Recent work has begun to treat LLMs as general world simulators, either explicitly (e.g., Reasoning via Planning, BlocksWorld) by prompting the model to output next‑state descriptions, or implicitly (e.g., Tree of Thoughts, Graph of Thoughts) where the model’s “thoughts” serve as hidden state representations during reasoning. However, prior evaluations typically treat LLMs either as generic simulators—measuring one‑step prediction error—or as auxiliary modules that assist a planner, focusing on the accuracy of value estimates rather than on the model’s ability to generate a complete policy.

To address this gap, the authors propose three decoupled evaluation tasks that require the LLM‑based world model to act as the sole decision‑making engine:

1. Policy Verification – Given a rule‑based policy for an environment, the model must determine whether executing that policy will achieve the goal. This tests the model’s ability to simulate entire action sequences and assess success.
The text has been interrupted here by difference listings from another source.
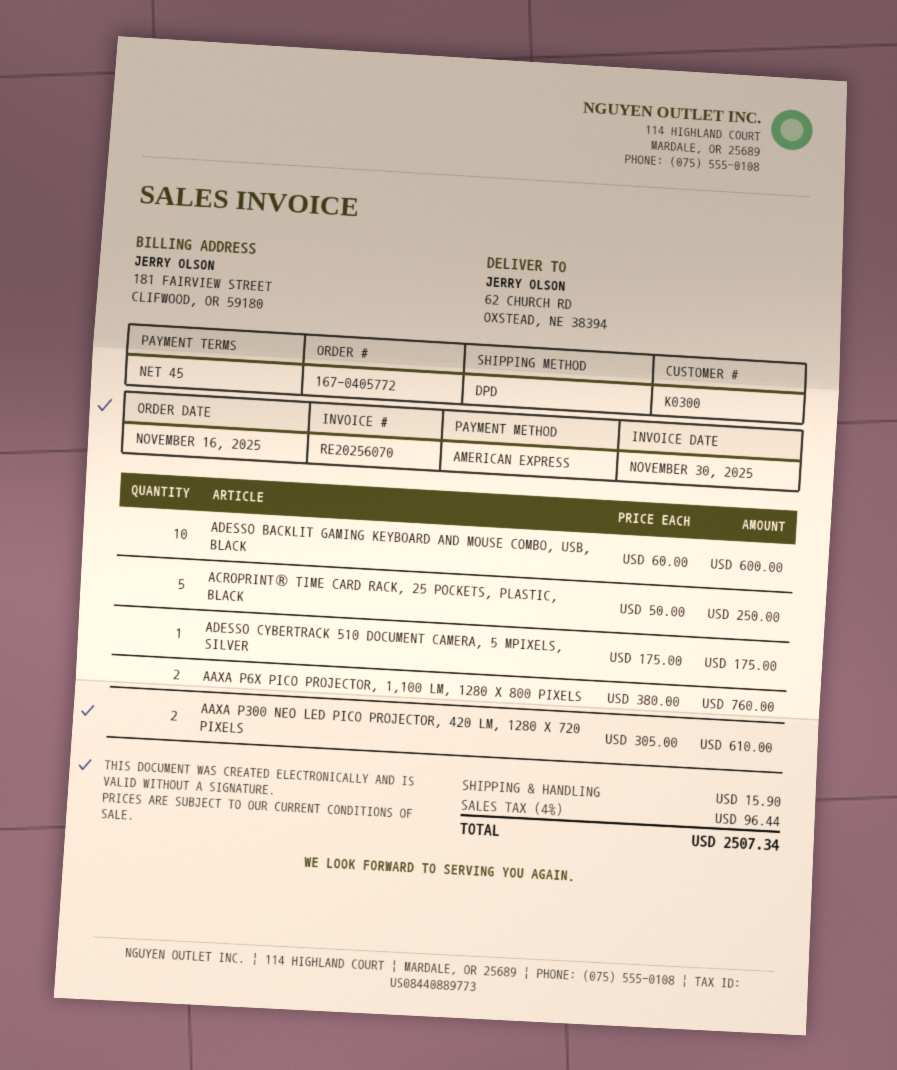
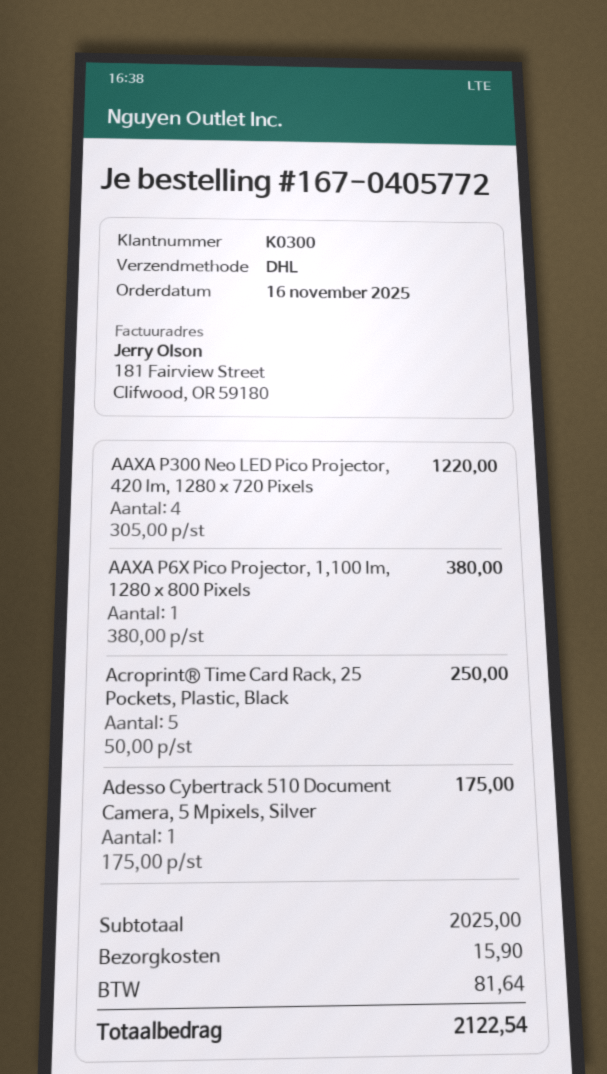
shipping method: DPD -> DHL
ADESSO BACKLIT GAMING KEYBOARD AND MOUSE COMBO, USB, BLACK: 10 x 60.00 = 600.00 -> none
AAXA P6X PICO PROJECTOR, 1,100 LM, 1280 X 800 PIXELS: 2 x 380.00 = 760.00 -> 1 x 380.00 = 380.00
AAXA P300 NEO LED PICO PROJECTOR, 420 LM, 1280 X 720 PIXELS: 2 x 305.00 = 610.00 -> 4 x 305.00 = 1220.00
tax: 96.44 -> 81.64
total: 2507.34 -> 2122.54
2. Action Proposal – The model must output the top‑K plausible actions from a given state, leveraging its world knowledge to reduce planning complexity. Unlike traditional agents that output a single action, this multi‑candidate approach mirrors how a game engine suggests possible moves.

3. Policy Planning – Combining verification and proposal, the model must construct a full policy from scratch using only its predicted next states and action candidates. No explicit value function (critic) is employed; instead, a search algorithm (e.g., Monte‑Carlo Tree Search) operates on the model’s simulated trajectories.
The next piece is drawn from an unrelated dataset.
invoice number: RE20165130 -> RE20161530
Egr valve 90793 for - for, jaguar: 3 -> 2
The experimental suite consists of 31 diverse text‑based environments drawn from Wang et al. (2023, 2024), spanning everyday tasks (laundry, cooking) to scientific/engineering challenges (key forging, metal casting). For each environment the authors hand‑crafted a deterministic rule‑based policy to serve as ground truth. Two state‑of‑the‑art LLMs—GPT‑4o and its lightweight counterpart GPT‑4o‑mini—are evaluated under identical prompts and settings across all three tasks.

Key findings:

• Model size matters – GPT‑4o consistently outperforms GPT‑4o‑mini, especially on domains requiring specialized knowledge (e.g., scientific protocols). The performance gap reaches up to 30 percentage points on the most knowledge‑intensive tasks.

• Bottleneck steps dominate difficulty – The total number of steps in a task is a weak predictor of success. Instead, accuracy on a few critical “bottleneck” transitions (e.g., temperature control in metal casting) determines overall policy success. This suggests that conventional one‑step MSE metrics are insufficient for decision‑making evaluation.
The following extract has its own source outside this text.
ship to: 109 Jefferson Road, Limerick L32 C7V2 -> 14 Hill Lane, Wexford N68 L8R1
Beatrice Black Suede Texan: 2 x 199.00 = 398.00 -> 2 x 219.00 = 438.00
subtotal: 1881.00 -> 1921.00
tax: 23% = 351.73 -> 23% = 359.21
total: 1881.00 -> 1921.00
• Combining functionalities introduces instability – When the model simultaneously predicts next states, rewards, and proposes actions, performance variance increases markedly. Errors propagate across sub‑modules, sometimes masking the true capability gap between the two LLMs.

• Prediction accuracy ≠ decision quality – Figure 2 illustrates that a model with lower absolute prediction error can still select the correct action, whereas a model with a larger error may misrank actions. Hence, evaluation should focus on predictions that are directly relevant to the desired policy rather than on generic simulation fidelity.

The authors argue that a rigorous evaluation framework for LLM‑based world models should (i) prioritize task‑relevant predictions (e.g., “does this action lead to the goal?”), (ii) account for error accumulation over multi‑step horizons, and (iii) isolate the contribution of each functional component. They propose future directions such as targeted fine‑tuning on identified bottleneck steps, designing error‑correction mechanisms between sub‑modules, and developing policy‑centric metrics (e.g., success rate of goal attainment, bottleneck‑step accuracy).

In conclusion, the paper demonstrates that LLMs can indeed act as stand‑alone world models capable of verifying policies, proposing viable actions, and planning entire strategies across a wide range of environments. However, limitations remain: long‑horizon planning suffers from error accumulation, and integrating multiple functionalities can lead to unstable performance. The work calls for more nuanced, decision‑oriented evaluation protocols and for research into stabilizing and refining LLM‑based world models for robust autonomous decision making.